The April Wall Street Journal Economic Forecast Survey contained a couple items of interest.

First, an interesting quote in the survey:

“”The Fed dropped the funds rate to near zero due to a fast and sharp decline in economy. Having avoided a 1930s-type scenario, is a 0% policy rate still justified?” said Joseph Carson of AllianceBernstein. “We criticize banks for offering teaser rates to buy homes, but the Fed is offering a teaser rate for the entire economy.”

Second, to the question “What effect will the overhaul have on the growth of nationwide health-care costs over the next 10 years compared to what would have occurred without it?” – only 15% indicated it will slow cost growth.

Also, for those unaware, about the survey:

“The Wall Street Journal surveys a group of 56 economists throughout the year. Broad surveys on more than 10 major economic indicators are conducted every month.

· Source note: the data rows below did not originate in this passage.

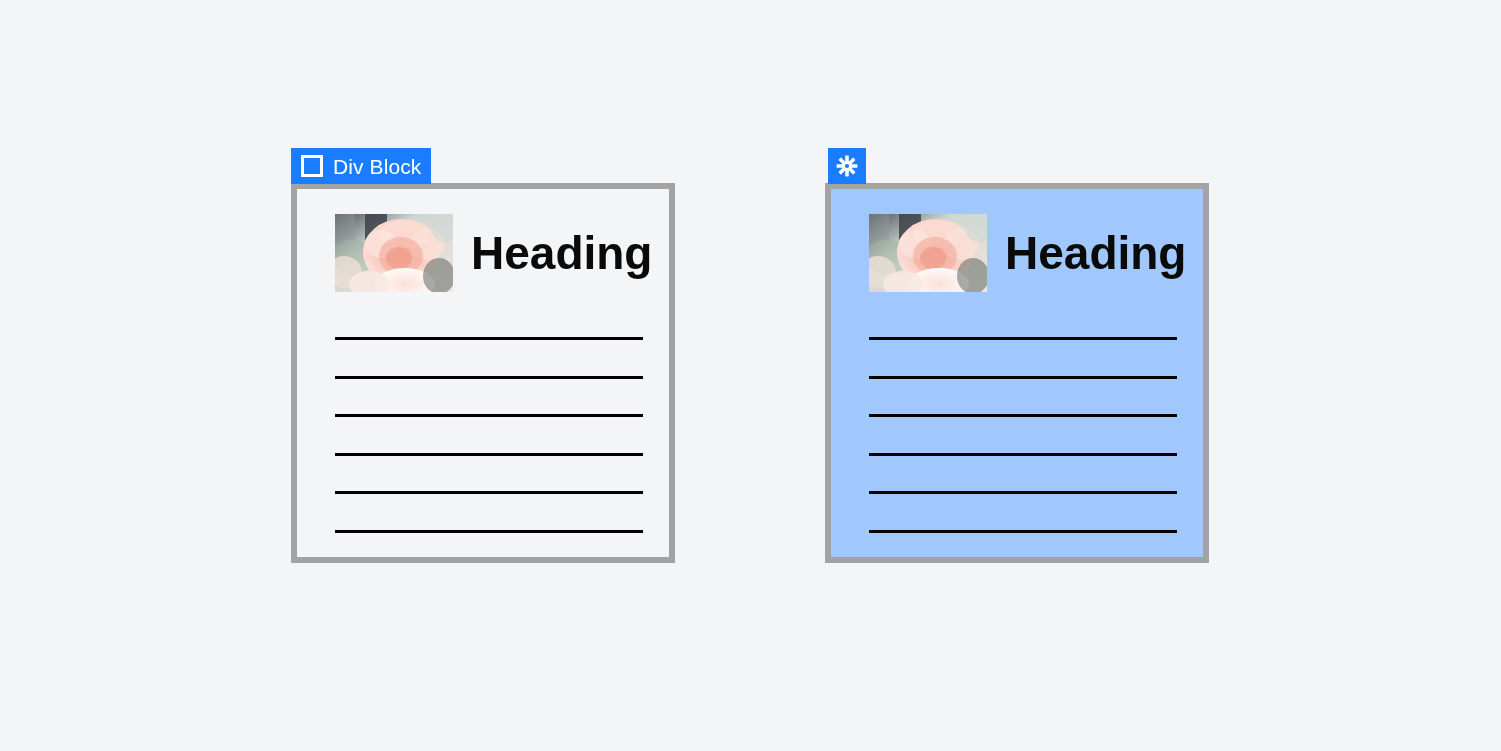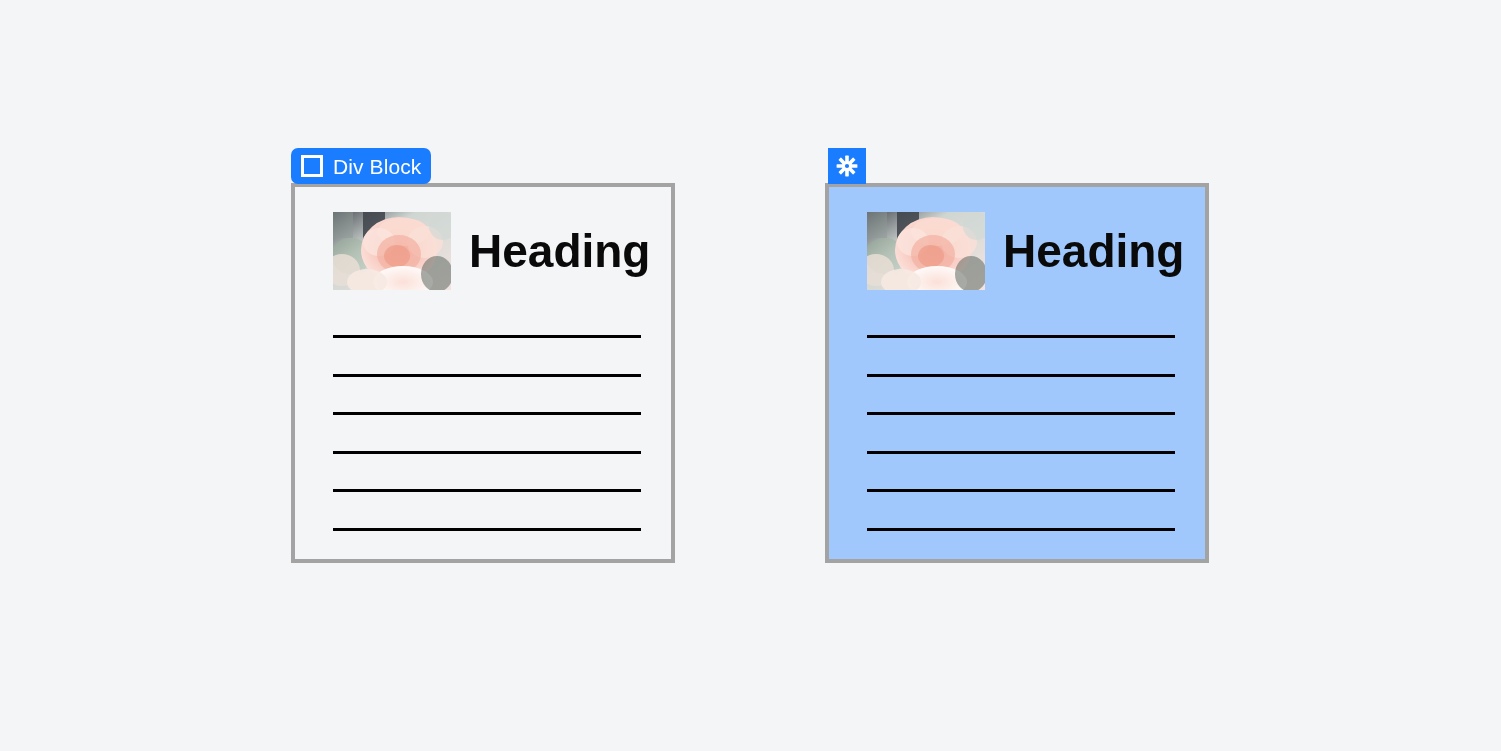--- a/index.html
+++ b/index.html
@@ -41,21 +41,20 @@
     background: #1a7cff;
     display: flex;
     align-items: center;
     height: 36px;
     box-sizing: border-box;
   }
 
   .tab-main {
     padding: 0 10px 0 9px;
     gap: 9px;
-    border-radius: 7px;
   }
 
   .tab-gear {
     margin-left: 3px;
     padding: 0 7px;
     justify-content: center;
   }
 
   .tab-label {
     color: #ffffff;
@@ -72,21 +71,21 @@
     height: 24px;
     flex: 0 0 24px;
   }
 
   
   .block-body {
     position: absolute;
     left: 0;
     top: 35px;
     box-sizing: border-box;
-    border: 4px solid #a3a3a3;
+    border: 6px solid #a3a3a3;
   }
 
   .block-body.plain {
     background: #f4f5f7;
   }
 
   .block-body.filled {
     background: #a0c8fc;
   }
 

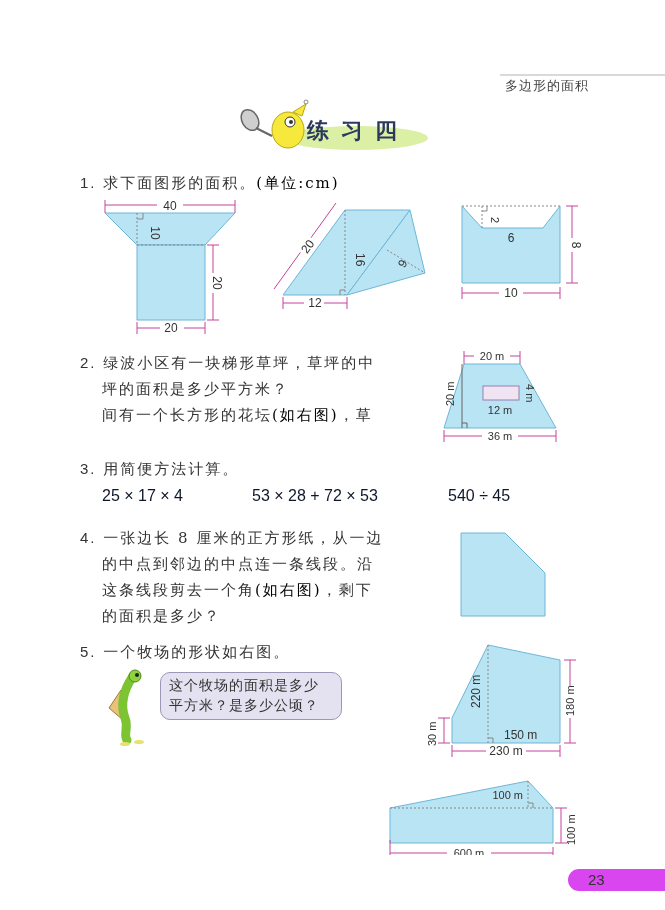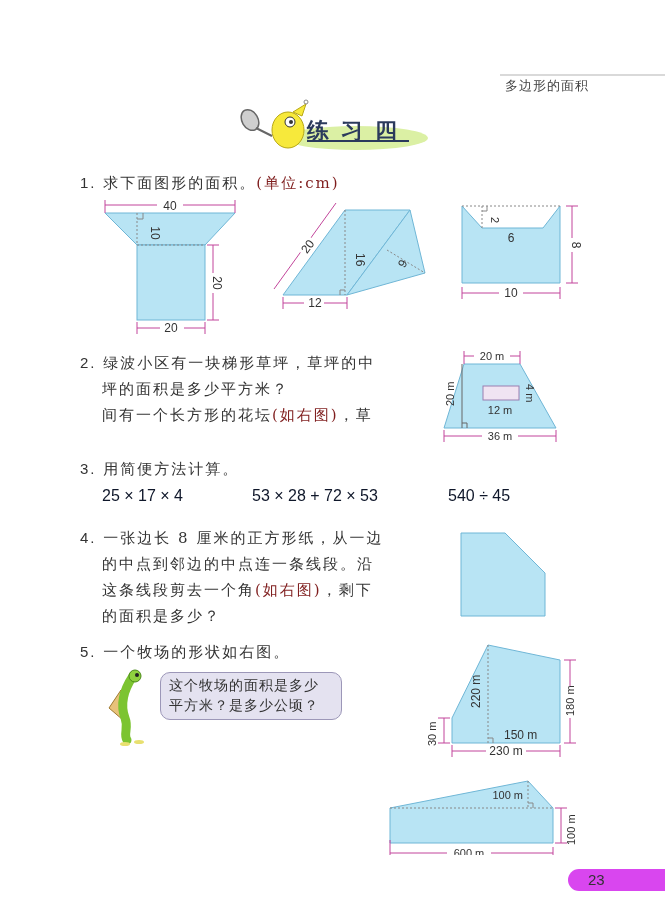--- a/index.html
+++ b/index.html
@@ -11,25 +11,25 @@
   }
   .abs { position: absolute; }
   .header-title {
     left: 505px; top: 57px; font-size: 13px; color: #444; letter-spacing: 1px; margin-top: 20px;
   }
   .header-rule {
     left: 500px; top: 74px; width: 165px; height: 2px; background: #d9d9d9;
   }
   .section-title {
     left: 307px; top: 116px; font-family: "DejaVu Sans", sans-serif;
-    font-size: 22px; color: #2b3a5c; letter-spacing: 12px; font-weight: bold; text-decoration: underline;
+    font-size: 22px; color: #2b3a5c; letter-spacing: 12px; font-weight: bold;
   }
   .q { font-size: 15px; line-height: 26px; color: #333; letter-spacing: 2px; }
   .num { font-family: "Liberation Sans", sans-serif; }
-  .pink { color: #7f1d1d; }
+  .pink { color: #000000; }
   .expr {
     font-family: "Liberation Sans", sans-serif; font-size: 16px; color: #0f172a;
   }
   svg text { font-family: "Liberation Sans", sans-serif; }
   .bubble {
     left: 160px; top: 672px; width: 164px; height: 42px;
     background: #e4e2f0; border: 1px solid #9c97b8; border-radius: 10px;
     font-size: 14px; line-height: 20px; padding: 2px 8px; letter-spacing: 1px;
     color: #333;
   }

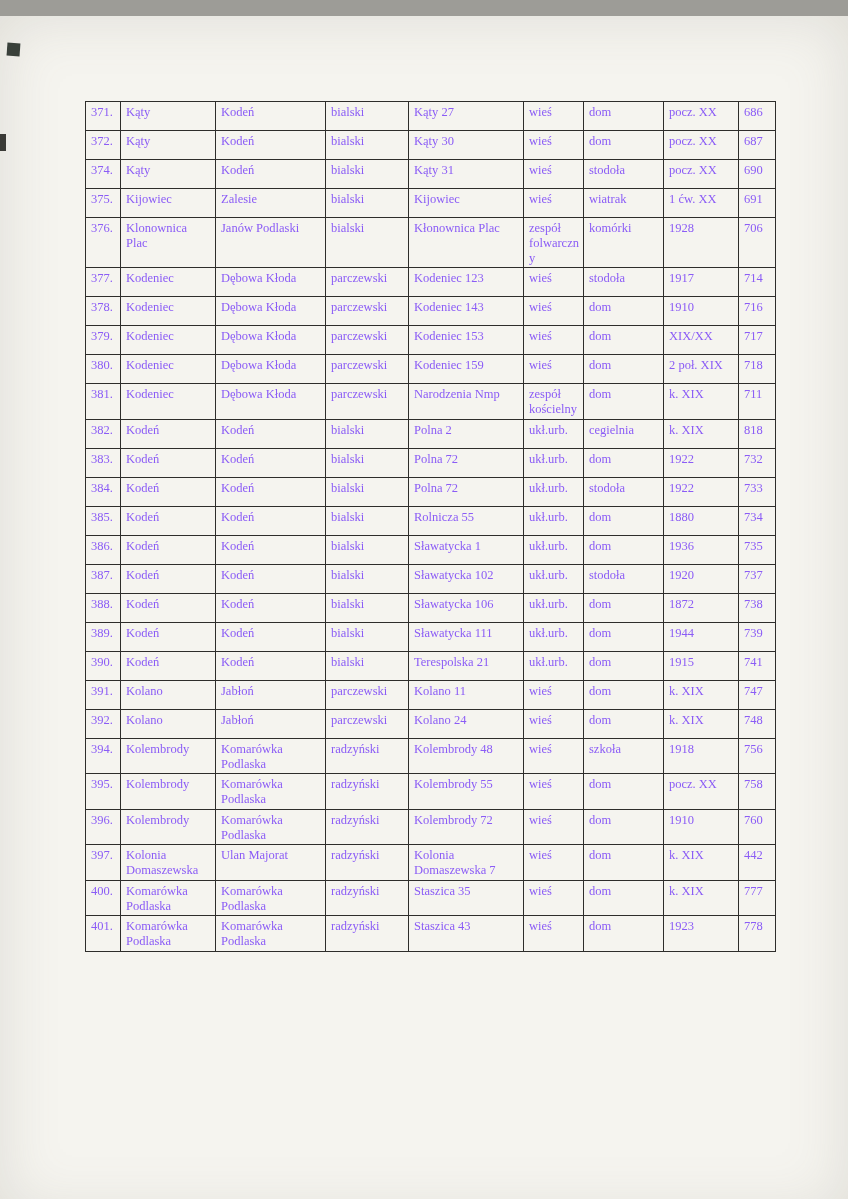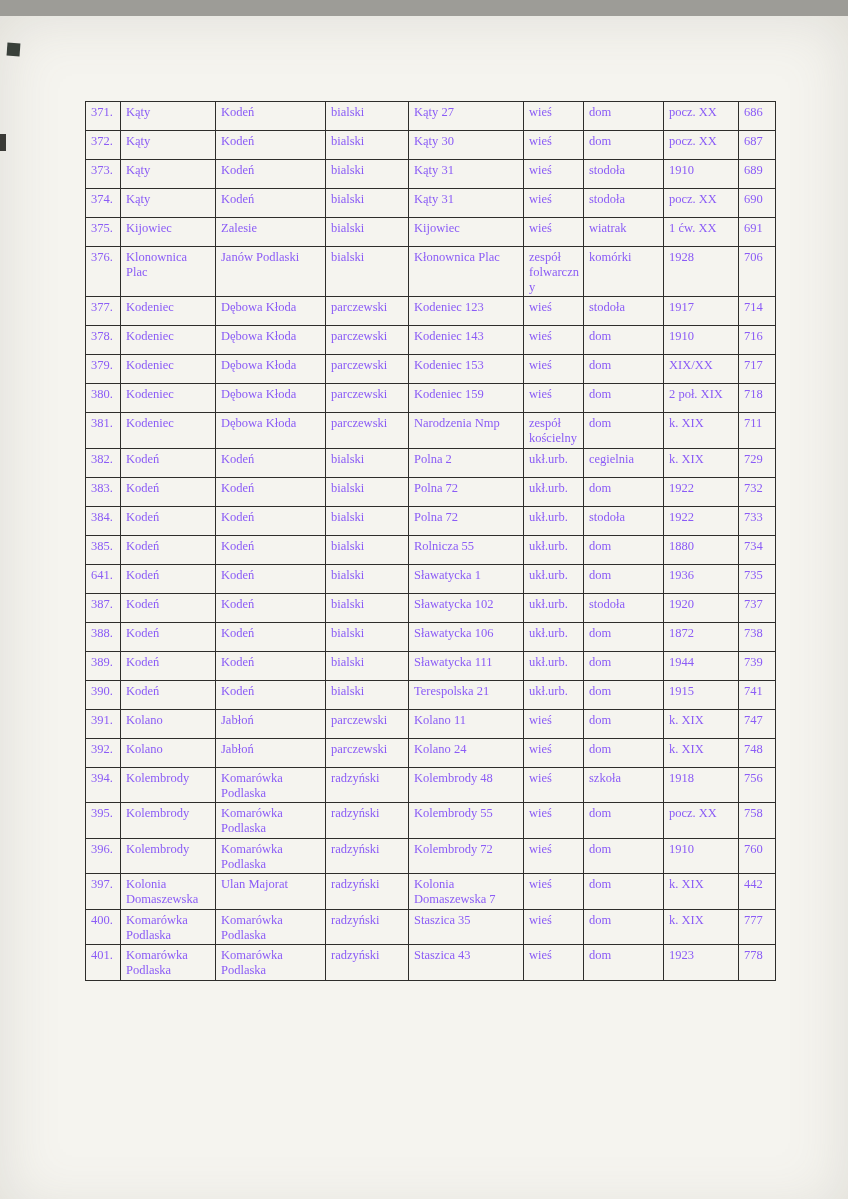--- a/index.html
+++ b/index.html
@@ -97,31 +97,20 @@
           <td>Kąty</td>
           <td>Kodeń</td>
           <td>bialski</td>
           <td>Kąty 30</td>
           <td>wieś</td>
           <td>dom</td>
           <td>pocz. XX</td>
           <td>687</td>
         </tr>
         <tr>
-          <td>373.</td>
-          <td>Kąty</td>
-          <td>Kodeń</td>
-          <td>bialski</td>
-          <td>Kąty 31</td>
-          <td>wieś</td>
-          <td>stodoła</td>
-          <td>1910</td>
-          <td>689</td>
-        </tr>
-        <tr>
           <td>374.</td>
           <td>Kąty</td>
           <td>Kodeń</td>
           <td>bialski</td>
           <td>Kąty 31</td>
           <td>wieś</td>
           <td>stodoła</td>
           <td>pocz. XX</td>
           <td>690</td>
         </tr>
@@ -204,21 +193,21 @@
         </tr>
         <tr>
           <td>382.</td>
           <td>Kodeń</td>
           <td>Kodeń</td>
           <td>bialski</td>
           <td>Polna 2</td>
           <td>ukł.urb.</td>
           <td>cegielnia</td>
           <td>k. XIX</td>
-          <td>729</td>
+          <td>818</td>
         </tr>
         <tr>
           <td>383.</td>
           <td>Kodeń</td>
           <td>Kodeń</td>
           <td>bialski</td>
           <td>Polna 72</td>
           <td>ukł.urb.</td>
           <td>dom</td>
           <td>1922</td>
@@ -240,21 +229,21 @@
           <td>Kodeń</td>
           <td>Kodeń</td>
           <td>bialski</td>
           <td>Rolnicza 55</td>
           <td>ukł.urb.</td>
           <td>dom</td>
           <td>1880</td>
           <td>734</td>
         </tr>
         <tr>
-          <td>641.</td>
+          <td>386.</td>
           <td>Kodeń</td>
           <td>Kodeń</td>
           <td>bialski</td>
           <td>Sławatycka 1</td>
           <td>ukł.urb.</td>
           <td>dom</td>
           <td>1936</td>
           <td>735</td>
         </tr>
         <tr>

Once a year, economists are ranked on how well their forecasts have fared.”

Otherwise, the detail indicates little change in economist expectations among major economic measures such as 10-Year Treasury Yield, GDP, CPI, etc.   This continues a many-months trend of little changes in economic expectations.  There was, however, a notable change in the expectation of the price of Crude Oil, with the new year-end price forecast of $82.94 vs. the previous month’s year-end forecast of $79.52.

______

I post various economic forecasts because I believe they should be carefully monitored.  However, as those familiar with this blog are aware, I do not agree with the consensus estimates and much of the commentary in these forecast surveys.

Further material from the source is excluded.